- Goal of the exercise -
Apart from the pictures, every entry below must be given again exactly.

Front-end code change data
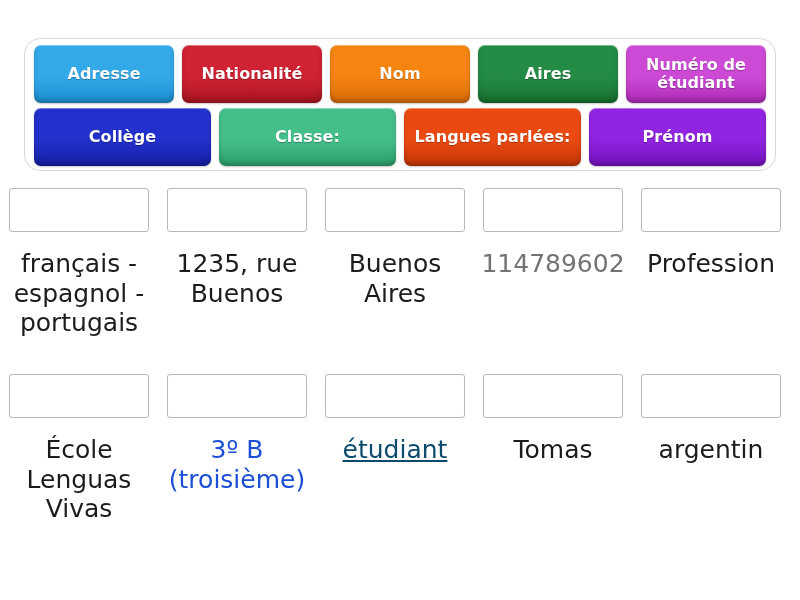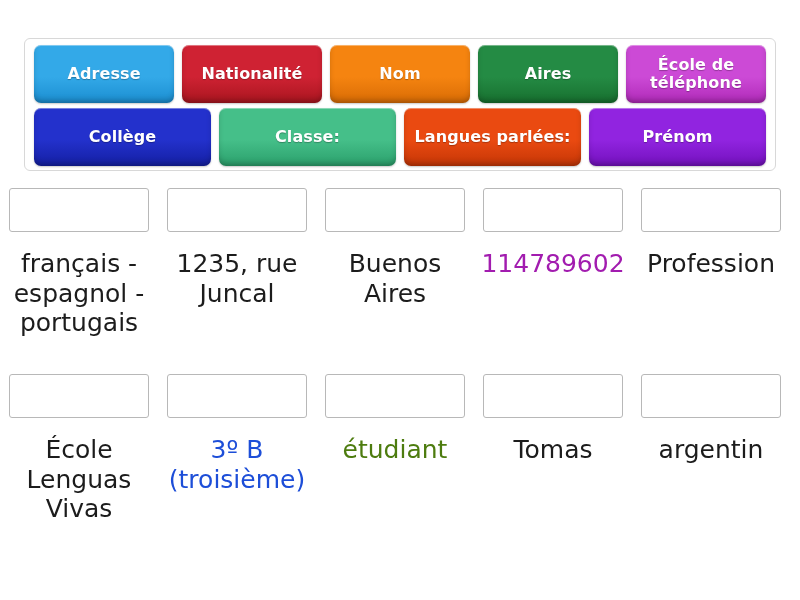"Adresse" #tile-bank { border-radius: 6px -> 16px }
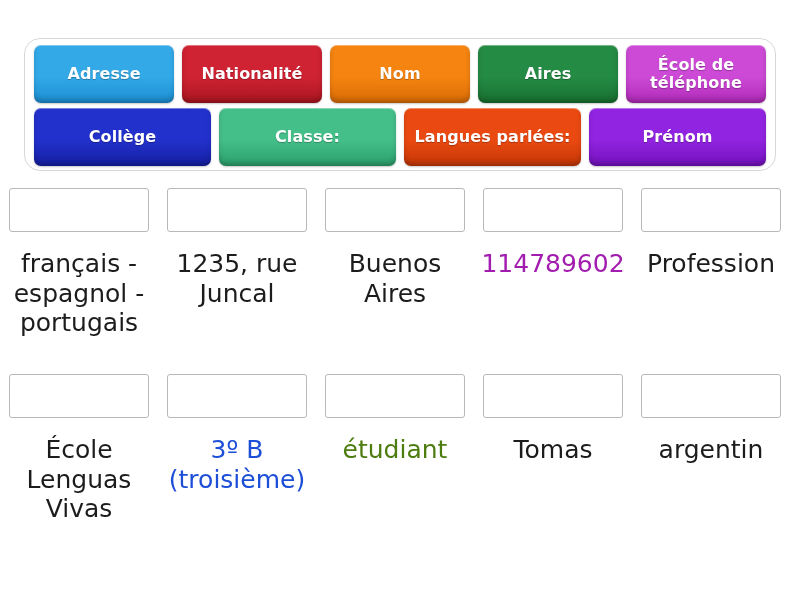"École de téléphone" span.tile-label { text: École de téléphone -> Numéro de étudiant }
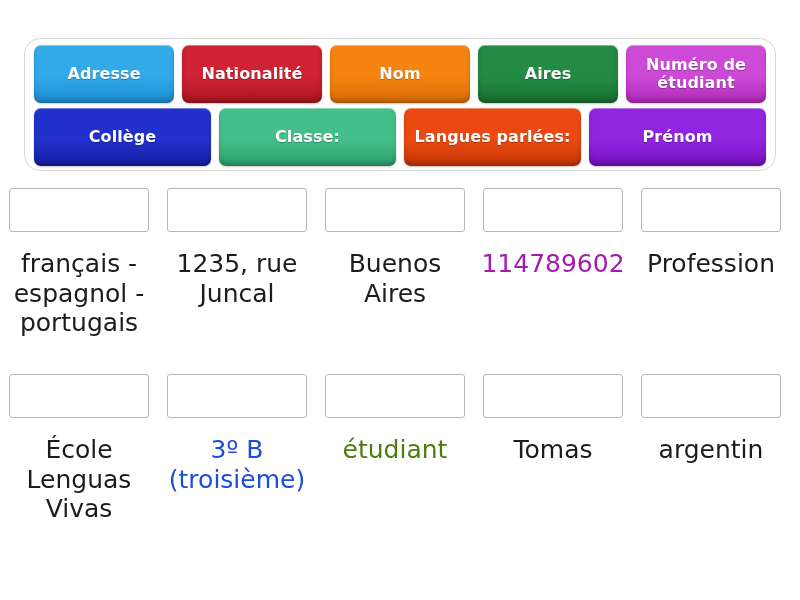"1235, rue" div.answer-text { text: Juncal -> Buenos }
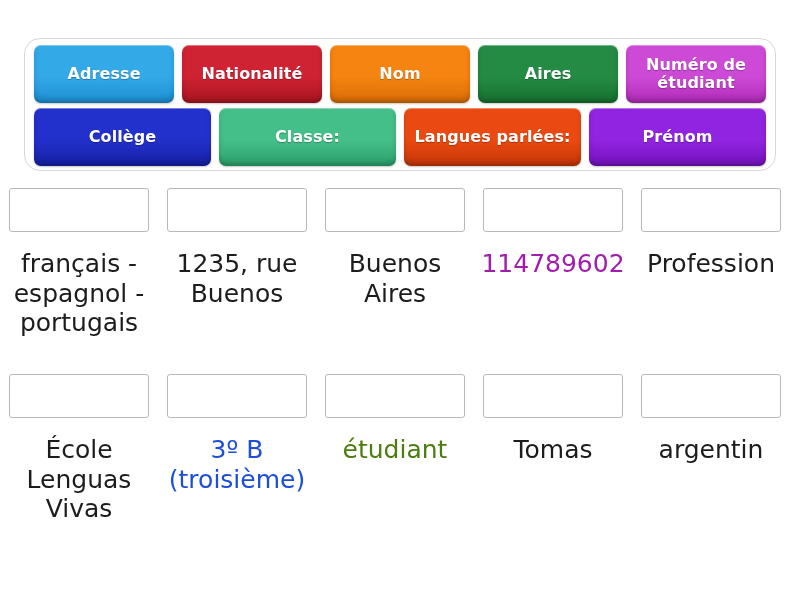"114789602" div.answer-text { color: #a21caf -> #737373 }
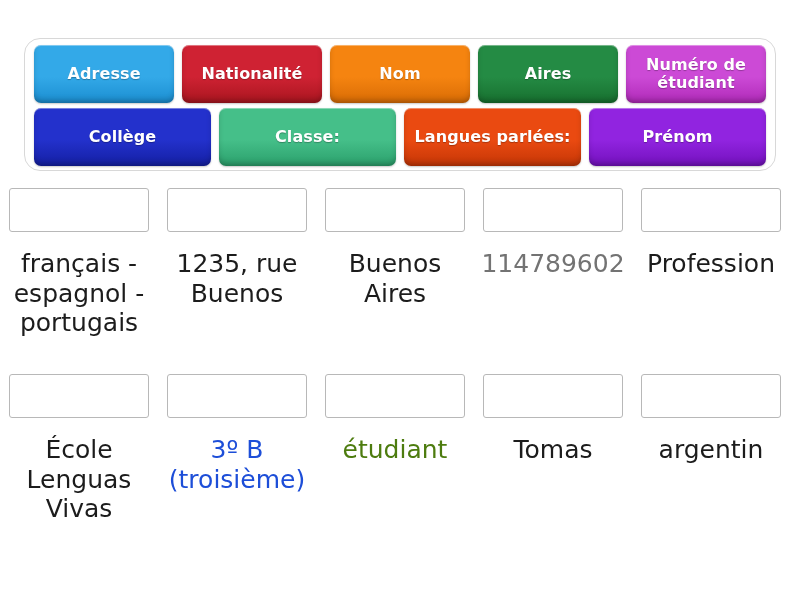"étudiant" div.answer-text { color: #4d7c0f -> #0c4a6e; text-decoration: none -> underline }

- Answer -
"Adresse" #tile-bank { border-radius: 6px -> 16px }
"École de téléphone" span.tile-label { text: École de téléphone -> Numéro de étudiant }
"1235, rue" div.answer-text { text: Juncal -> Buenos }
"114789602" div.answer-text { color: #a21caf -> #737373 }
"étudiant" div.answer-text { color: #4d7c0f -> #0c4a6e; text-decoration: none -> underline }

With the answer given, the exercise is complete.